• [What you will do] Copy the listing exactly, please, and keep every picture out of it.

^^^^^^^^

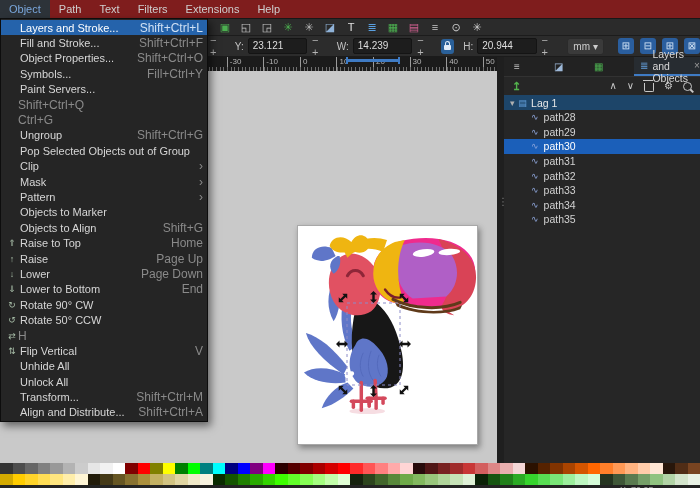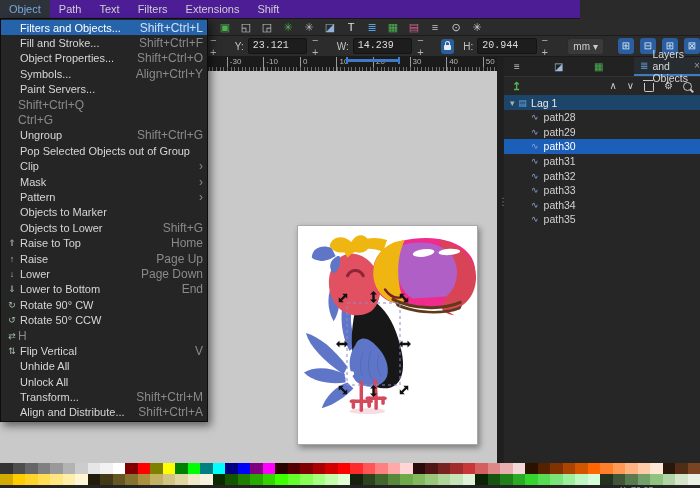--- a/index.html
+++ b/index.html
@@ -7,7 +7,7 @@
        font-family:"Liberation Sans",sans-serif;background:#2a2a2a;
        -webkit-font-smoothing:antialiased;}
   
-  .menubar{position:absolute;left:0;top:0;width:580px;height:18px;background:#4c1d95;
+  .menubar{position:absolute;left:0;top:0;width:700px;height:18px;background:#7f1d1d;
            display:flex;border-bottom:1px solid #181818;z-index:40;}
   .mb-item{padding:0 9px;font-size:11px;color:#cfcfcf;line-height:18px;cursor:default;}
   .mb-item.active{color:#7aa7dc;background:#2d3339;}

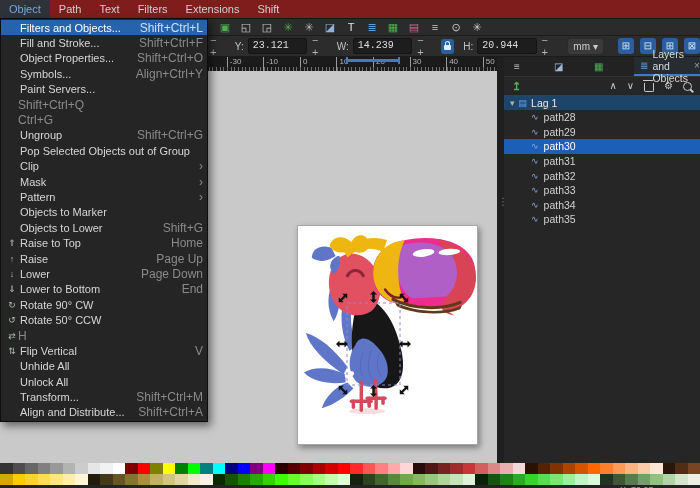--- a/index.html
+++ b/index.html
@@ -103,7 +103,7 @@
       <div class="mb-item">Text</div>
       <div class="mb-item">Filters</div>
       <div class="mb-item">Extensions</div>
-      <div class="mb-item">Shift</div>
+      <div class="mb-item">Help</div>
     </div>
 
   <div class="commandbar">

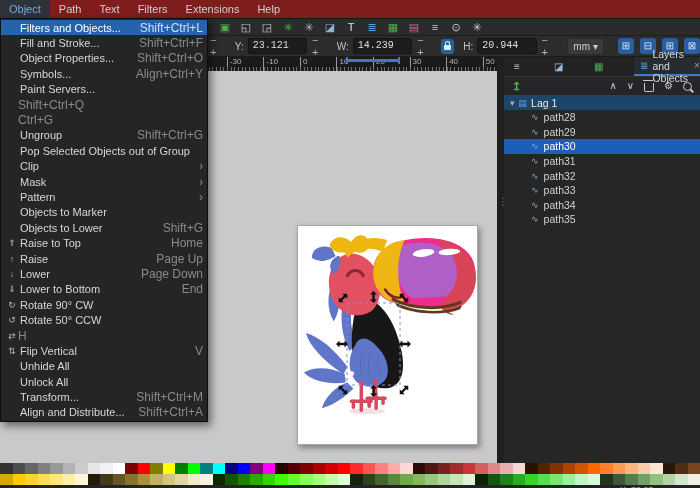--- a/index.html
+++ b/index.html
@@ -326,7 +326,7 @@
 
   <div class="mi active">
         <span class="mi-ic"></span>
-        <span class="mi-label">Filters and Objects...</span>
+        <span class="mi-label">Layers and Stroke...</span>
         <span class="mi-sc">Shift+Ctrl+L</span>
       </div>
       <div class="mi">

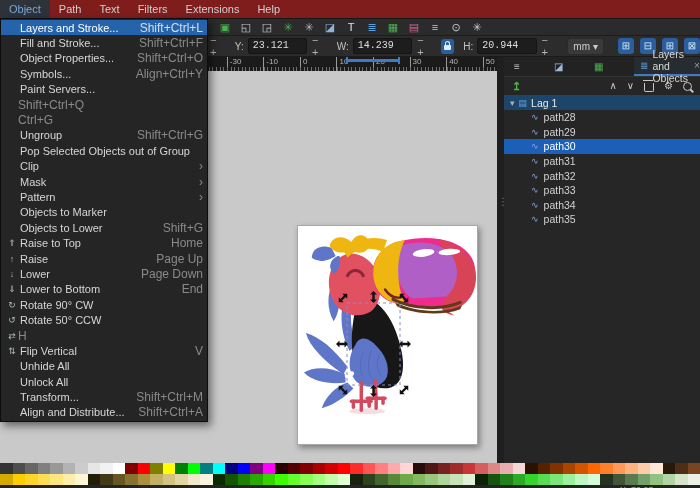--- a/index.html
+++ b/index.html
@@ -22,7 +22,7 @@
   .spin{color:#b5b5b5;font-size:11px;letter-spacing:3px;margin:0 1px;}
   .num-label{margin-left:3px;}
   .num-field{width:60px;height:14px;background:#1d1d1d;border:1px solid #141414;border-radius:2px;
-             color:#dedede;font-size:10px;line-height:14px;padding-left:4px;font-family:Liberation Mono, monospace;}
+             color:#dedede;font-size:10px;line-height:14px;padding-left:4px;}
   .lockbtn{width:15px;height:15px;background:#2a6099;border-radius:3px;display:flex;align-items:center;justify-content:center;margin:0 2px;}
   .padlock{width:7px;height:5px;background:#e2ecf8;border-radius:1px;position:relative;margin-top:3px;}
   .padlock::before{content:'';position:absolute;left:1px;top:-4px;width:3px;height:3px;

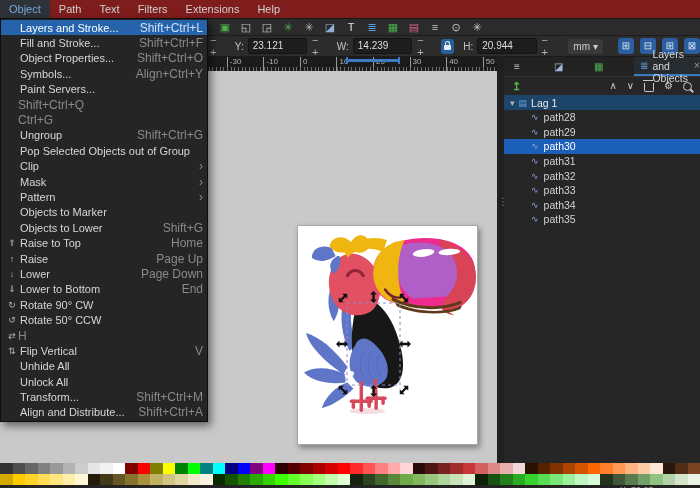--- a/index.html
+++ b/index.html
@@ -342,7 +342,7 @@
       <div class="mi">
         <span class="mi-ic"></span>
         <span class="mi-label">Symbols...</span>
-        <span class="mi-sc">Align+Ctrl+Y</span>
+        <span class="mi-sc">Fill+Ctrl+Y</span>
       </div>
       <div class="mi">
         <span class="mi-ic"></span>

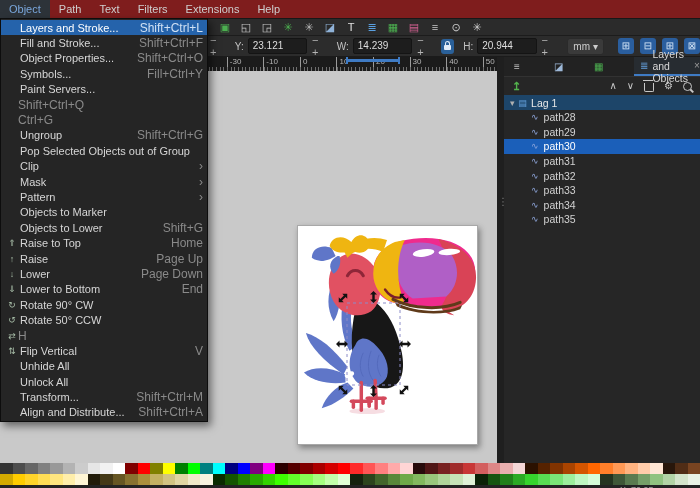--- a/index.html
+++ b/index.html
@@ -389,7 +389,7 @@
       </div>
       <div class="mi">
         <span class="mi-ic"></span>
-        <span class="mi-label">Objects to Lower</span>
+        <span class="mi-label">Objects to Align</span>
         <span class="mi-sc">Shift+G</span>
       </div>
       <div class="mi">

^^^^^^^^

• [Reply to the exercise]
--- a/index.html
+++ b/index.html
@@ -7,7 +7,7 @@
        font-family:"Liberation Sans",sans-serif;background:#2a2a2a;
        -webkit-font-smoothing:antialiased;}
   
-  .menubar{position:absolute;left:0;top:0;width:580px;height:18px;background:#4c1d95;
+  .menubar{position:absolute;left:0;top:0;width:700px;height:18px;background:#7f1d1d;
            display:flex;border-bottom:1px solid #181818;z-index:40;}
   .mb-item{padding:0 9px;font-size:11px;color:#cfcfcf;line-height:18px;cursor:default;}
   .mb-item.active{color:#7aa7dc;background:#2d3339;}

--- a/index.html
+++ b/index.html
@@ -103,7 +103,7 @@
       <div class="mb-item">Text</div>
       <div class="mb-item">Filters</div>
       <div class="mb-item">Extensions</div>
-      <div class="mb-item">Shift</div>
+      <div class="mb-item">Help</div>
     </div>
 
   <div class="commandbar">

--- a/index.html
+++ b/index.html
@@ -326,7 +326,7 @@
 
   <div class="mi active">
         <span class="mi-ic"></span>
-        <span class="mi-label">Filters and Objects...</span>
+        <span class="mi-label">Layers and Stroke...</span>
         <span class="mi-sc">Shift+Ctrl+L</span>
       </div>
       <div class="mi">

--- a/index.html
+++ b/index.html
@@ -22,7 +22,7 @@
   .spin{color:#b5b5b5;font-size:11px;letter-spacing:3px;margin:0 1px;}
   .num-label{margin-left:3px;}
   .num-field{width:60px;height:14px;background:#1d1d1d;border:1px solid #141414;border-radius:2px;
-             color:#dedede;font-size:10px;line-height:14px;padding-left:4px;font-family:Liberation Mono, monospace;}
+             color:#dedede;font-size:10px;line-height:14px;padding-left:4px;}
   .lockbtn{width:15px;height:15px;background:#2a6099;border-radius:3px;display:flex;align-items:center;justify-content:center;margin:0 2px;}
   .padlock{width:7px;height:5px;background:#e2ecf8;border-radius:1px;position:relative;margin-top:3px;}
   .padlock::before{content:'';position:absolute;left:1px;top:-4px;width:3px;height:3px;

--- a/index.html
+++ b/index.html
@@ -342,7 +342,7 @@
       <div class="mi">
         <span class="mi-ic"></span>
         <span class="mi-label">Symbols...</span>
-        <span class="mi-sc">Align+Ctrl+Y</span>
+        <span class="mi-sc">Fill+Ctrl+Y</span>
       </div>
       <div class="mi">
         <span class="mi-ic"></span>

--- a/index.html
+++ b/index.html
@@ -389,7 +389,7 @@
       </div>
       <div class="mi">
         <span class="mi-ic"></span>
-        <span class="mi-label">Objects to Lower</span>
+        <span class="mi-label">Objects to Align</span>
         <span class="mi-sc">Shift+G</span>
       </div>
       <div class="mi">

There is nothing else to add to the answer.